[Before-and-after page screenshots]
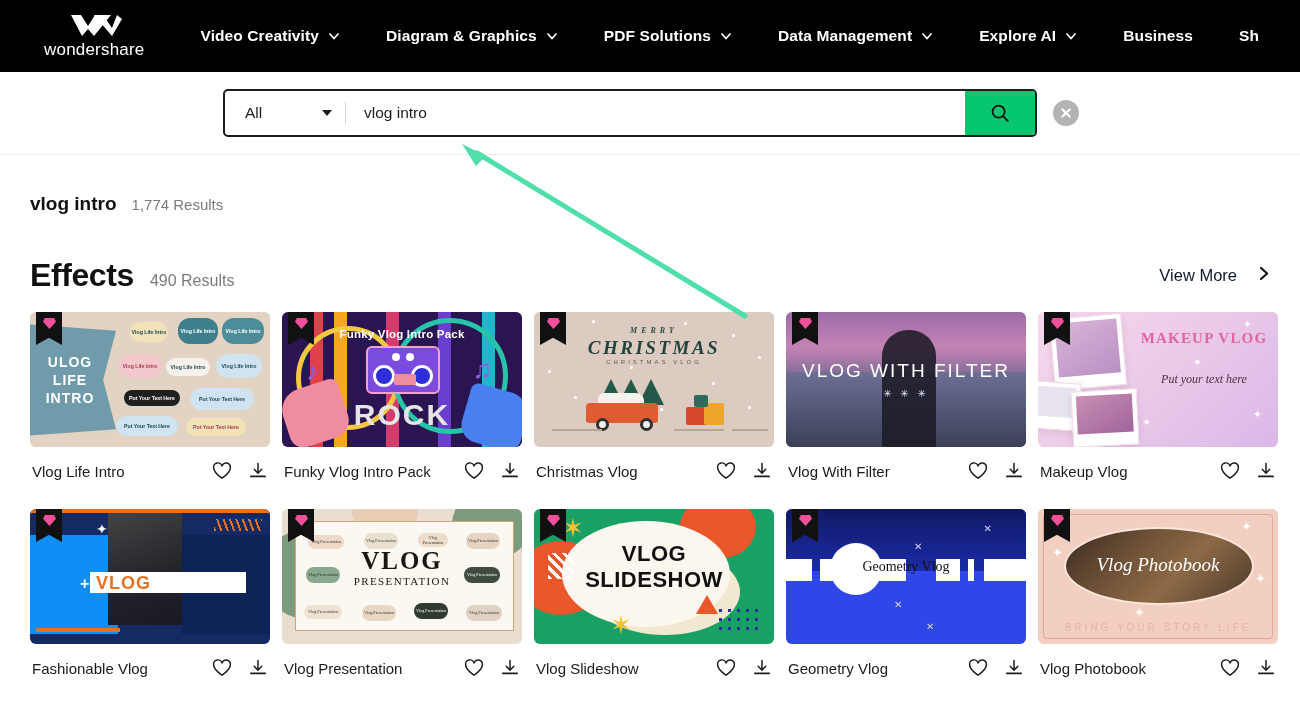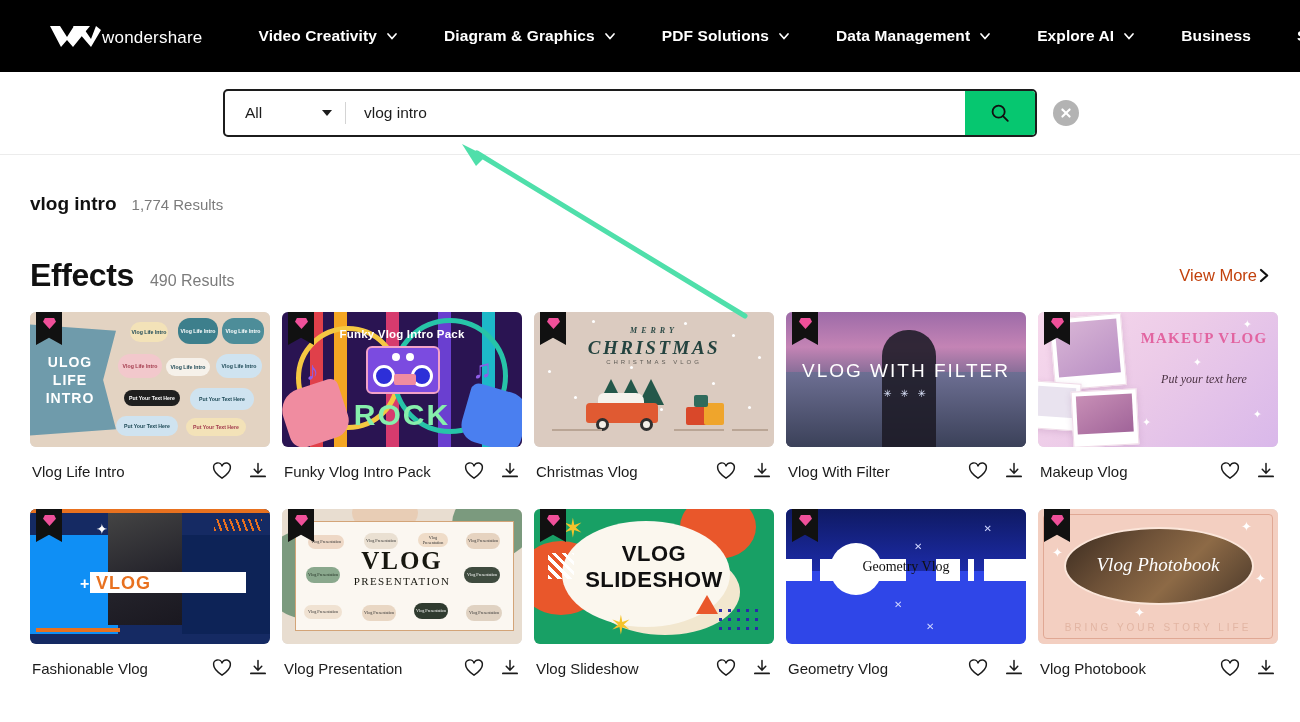--- a/index.html
+++ b/index.html
@@ -22,7 +22,7 @@
     overflow: hidden;
     white-space: nowrap;
   }
-  .brand { display: flex; flex-direction: row; align-items: center; margin-right: 56px; flex: 0 0 auto; }
+  .brand { display: flex; flex-direction: column; align-items: center; margin-right: 56px; flex: 0 0 auto; }
   .brand-mark { width: 58px; height: 24px; display: block; }
   .brand-name {
     color: #ffffff; font-size: 17px; letter-spacing: .2px;

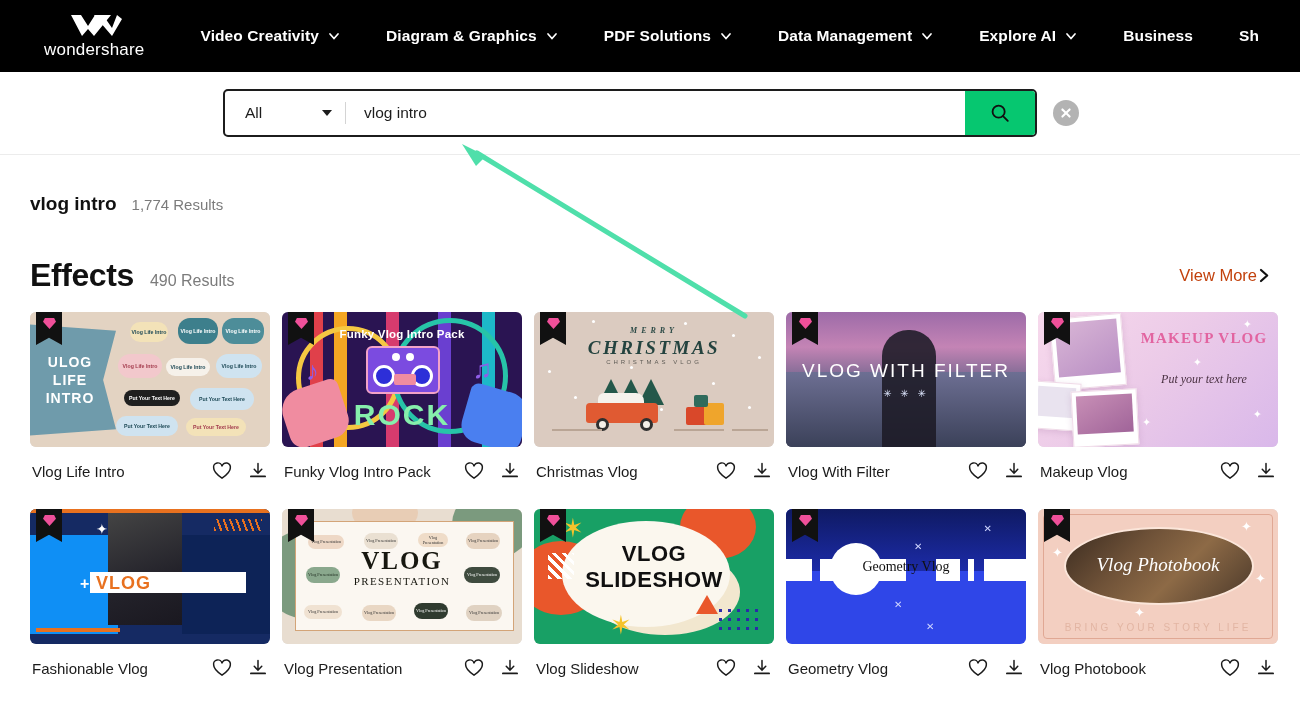--- a/index.html
+++ b/index.html
@@ -104,8 +104,8 @@
   .sec-title { font-size: 32px; font-weight: bold; color: #111; letter-spacing: -.4px; }
   .sec-count { font-size: 16px; color: #7b7b7b; margin-left: 16px; }
   .viewmore {
-    margin-left: auto; display: flex; align-items: center; gap: 2px;
-    font-size: 16.5px; color: #c2410c; cursor: pointer; align-self: center;
+    margin-left: auto; display: flex; gap: 22px;
+    font-size: 16.5px; color: #0f172a; cursor: pointer; align-self: center;
   }
 
   

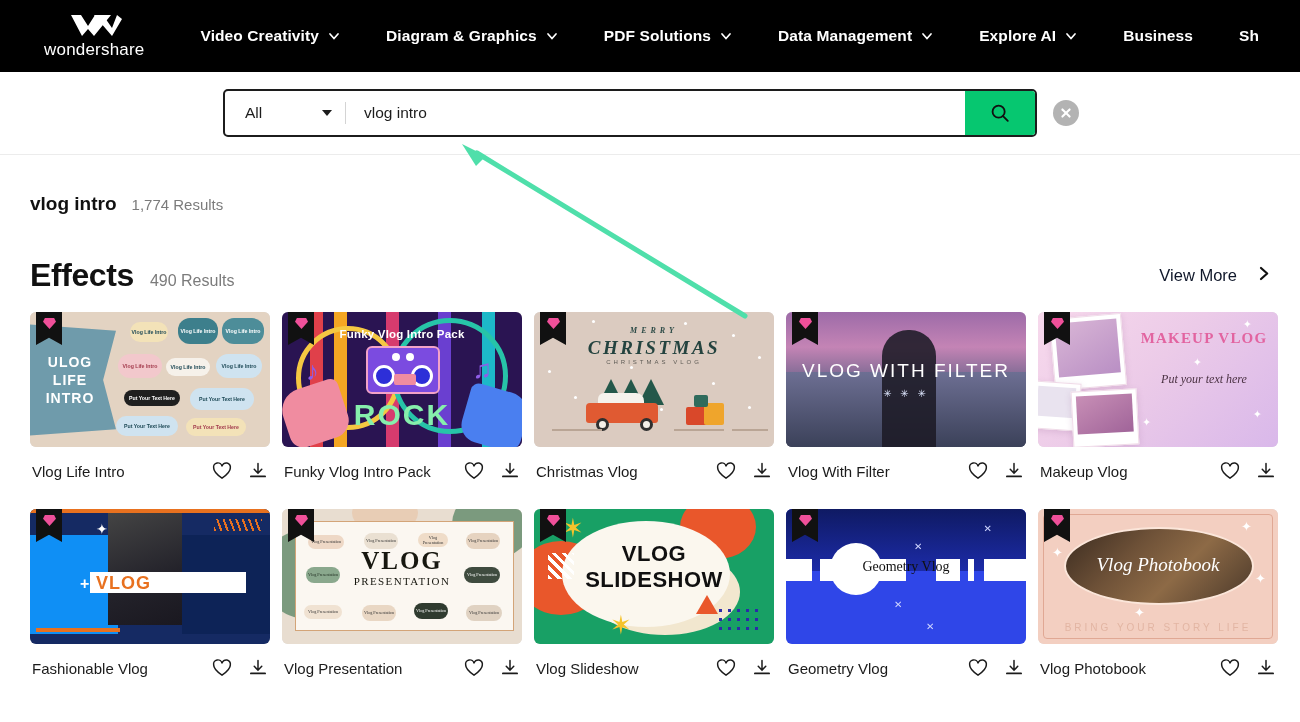--- a/index.html
+++ b/index.html
@@ -179,7 +179,7 @@
   }
   .t2 .rock {
     position: absolute; top: 86px; left: 0; right: 0; text-align: center;
-    font-size: 30px; font-weight: bold; color: #86efac; letter-spacing: 2px;
+    font-size: 30px; font-weight: bold; color: #e5e5e5; letter-spacing: 2px;
   }
   .t2 .hand {
     position: absolute; left: 2px; bottom: 4px; width: 62px; height: 58px;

Exercise: In the copy, every entry must appear exactly as written, and no picture may appear.

Answer area:
--- a/index.html
+++ b/index.html
@@ -22,7 +22,7 @@
     overflow: hidden;
     white-space: nowrap;
   }
-  .brand { display: flex; flex-direction: row; align-items: center; margin-right: 56px; flex: 0 0 auto; }
+  .brand { display: flex; flex-direction: column; align-items: center; margin-right: 56px; flex: 0 0 auto; }
   .brand-mark { width: 58px; height: 24px; display: block; }
   .brand-name {
     color: #ffffff; font-size: 17px; letter-spacing: .2px;

--- a/index.html
+++ b/index.html
@@ -104,8 +104,8 @@
   .sec-title { font-size: 32px; font-weight: bold; color: #111; letter-spacing: -.4px; }
   .sec-count { font-size: 16px; color: #7b7b7b; margin-left: 16px; }
   .viewmore {
-    margin-left: auto; display: flex; align-items: center; gap: 2px;
-    font-size: 16.5px; color: #c2410c; cursor: pointer; align-self: center;
+    margin-left: auto; display: flex; gap: 22px;
+    font-size: 16.5px; color: #0f172a; cursor: pointer; align-self: center;
   }
 
   

--- a/index.html
+++ b/index.html
@@ -179,7 +179,7 @@
   }
   .t2 .rock {
     position: absolute; top: 86px; left: 0; right: 0; text-align: center;
-    font-size: 30px; font-weight: bold; color: #86efac; letter-spacing: 2px;
+    font-size: 30px; font-weight: bold; color: #e5e5e5; letter-spacing: 2px;
   }
   .t2 .hand {
     position: absolute; left: 2px; bottom: 4px; width: 62px; height: 58px;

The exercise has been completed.